InterPlanetary File System (IPFS): Decentralized Storage

Shivam Mathur

Introduction

In the world of distributed systems and decentralized applications, InterPlanetary File System (IPFS) has emerged as a powerful solution for decentralized storage. IPFS provides a peer-to-peer network for sharing and storing files, routing, addressing, transferring data in a decentralized file system making it an attractive option for developers who want to build efficient applications. In this blog post, we’ll explore IPFS by diving into its architecture, key concepts, and practical implementation.

What is IPFS?

IPFS is a peer-to-peer hypermedia protocol that aims to create a global, distributed file system. Unlike traditional web protocols (such as HTTP), IPFS doesn’t rely on centralized servers. Instead, it leverages a decentralized network of nodes to store and retrieve files. Each file in IPFS is identified by its content hash, which ensures data integrity and allows for efficient caching.

How IPFS Works?

The three key responsibilities of the IPFS subsystems are:

Representing and addressing data
Routing data
Transferring data

Content Addressing

In IPFS, files are addressed by their cryptographic hash (content hash) rather than their location. When you add a file to IPFS, it generates a unique hash based on the file’s content. This hash becomes the file’s address on the network.

Distributed Hash Tables (DHT)

IPFS uses a DHT to store information about which nodes have which files.
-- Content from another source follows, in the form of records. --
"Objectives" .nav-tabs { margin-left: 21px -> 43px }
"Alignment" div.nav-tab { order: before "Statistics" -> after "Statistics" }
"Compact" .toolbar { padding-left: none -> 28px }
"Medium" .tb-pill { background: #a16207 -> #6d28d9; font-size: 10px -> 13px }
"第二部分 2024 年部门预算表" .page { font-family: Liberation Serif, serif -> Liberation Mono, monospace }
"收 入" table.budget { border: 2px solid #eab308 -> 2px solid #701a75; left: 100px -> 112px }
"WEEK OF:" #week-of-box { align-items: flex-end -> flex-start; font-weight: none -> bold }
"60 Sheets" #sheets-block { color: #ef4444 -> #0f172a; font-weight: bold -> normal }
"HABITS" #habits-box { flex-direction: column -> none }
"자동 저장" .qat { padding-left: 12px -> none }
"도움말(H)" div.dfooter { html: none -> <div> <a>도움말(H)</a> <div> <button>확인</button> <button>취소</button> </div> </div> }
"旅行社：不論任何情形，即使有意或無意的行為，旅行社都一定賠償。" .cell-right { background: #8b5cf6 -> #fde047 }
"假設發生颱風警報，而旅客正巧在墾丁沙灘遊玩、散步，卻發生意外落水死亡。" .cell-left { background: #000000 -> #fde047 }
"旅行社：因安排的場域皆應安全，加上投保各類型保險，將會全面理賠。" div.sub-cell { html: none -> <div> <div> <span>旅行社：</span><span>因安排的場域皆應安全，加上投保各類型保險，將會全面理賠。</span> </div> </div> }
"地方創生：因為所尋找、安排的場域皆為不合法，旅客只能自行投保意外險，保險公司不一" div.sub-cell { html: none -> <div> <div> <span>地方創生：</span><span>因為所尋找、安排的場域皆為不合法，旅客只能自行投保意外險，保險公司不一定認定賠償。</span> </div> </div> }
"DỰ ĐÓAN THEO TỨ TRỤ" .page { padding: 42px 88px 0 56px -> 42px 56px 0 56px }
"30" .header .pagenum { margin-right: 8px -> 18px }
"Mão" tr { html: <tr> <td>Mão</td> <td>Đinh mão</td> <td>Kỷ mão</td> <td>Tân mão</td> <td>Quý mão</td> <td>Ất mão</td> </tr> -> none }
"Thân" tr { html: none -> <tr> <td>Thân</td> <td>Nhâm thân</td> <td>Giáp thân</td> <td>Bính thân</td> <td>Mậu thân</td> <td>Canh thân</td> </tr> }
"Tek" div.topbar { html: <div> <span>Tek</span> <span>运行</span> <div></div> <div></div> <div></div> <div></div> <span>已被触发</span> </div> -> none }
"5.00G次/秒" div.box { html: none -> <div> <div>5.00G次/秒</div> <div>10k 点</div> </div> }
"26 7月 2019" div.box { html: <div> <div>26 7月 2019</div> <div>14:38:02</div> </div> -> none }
The DHT ensures efficient lookup and retrieval of files across the network. Nodes participate in the DHT by storing and sharing information about the files they have.

Bitswap (for content routing)

IPFS nodes use Bitswap, a , protocol for the transfer of data, that is also used for routing data.

Data Sharing using IPFS

The above diagrammatic representation can be concluded as follows:

Put the file in IPFS: The data you want to share is uploaded to the IPFS network.
IPFS returns a file hash: Once uploaded, a unique cryptographic hash, called a Content Identifier (CID), is generated for the file. This CID acts like a fingerprint for the data and is used to retrieve it later.
Query the smart contract for the public key of worker: The process interacts with a smart contract, a program stored on a blockchain that facilitates transactions. The smart contract provides a public key, likely belonging to a worker node that will participate in the following steps.
Split the file into n shares and randomly choose keys for encryption: The data is split up into multiple encrypted shares. Each share is encrypted with a different key.
Store the encrypted shares on blockchain: The encrypted shares are then stored on the blockchain, a distributed public ledger.

Subsytems & Components

Content Identifiers (CIDs)

A CID is a label used to point to material in IPFS. It doesn’t indicate where the content is stored, but it forms a kind of address based on the content itself. CIDs are short, regardless of the size of their underlying content. Any difference in the content will produce a different CID.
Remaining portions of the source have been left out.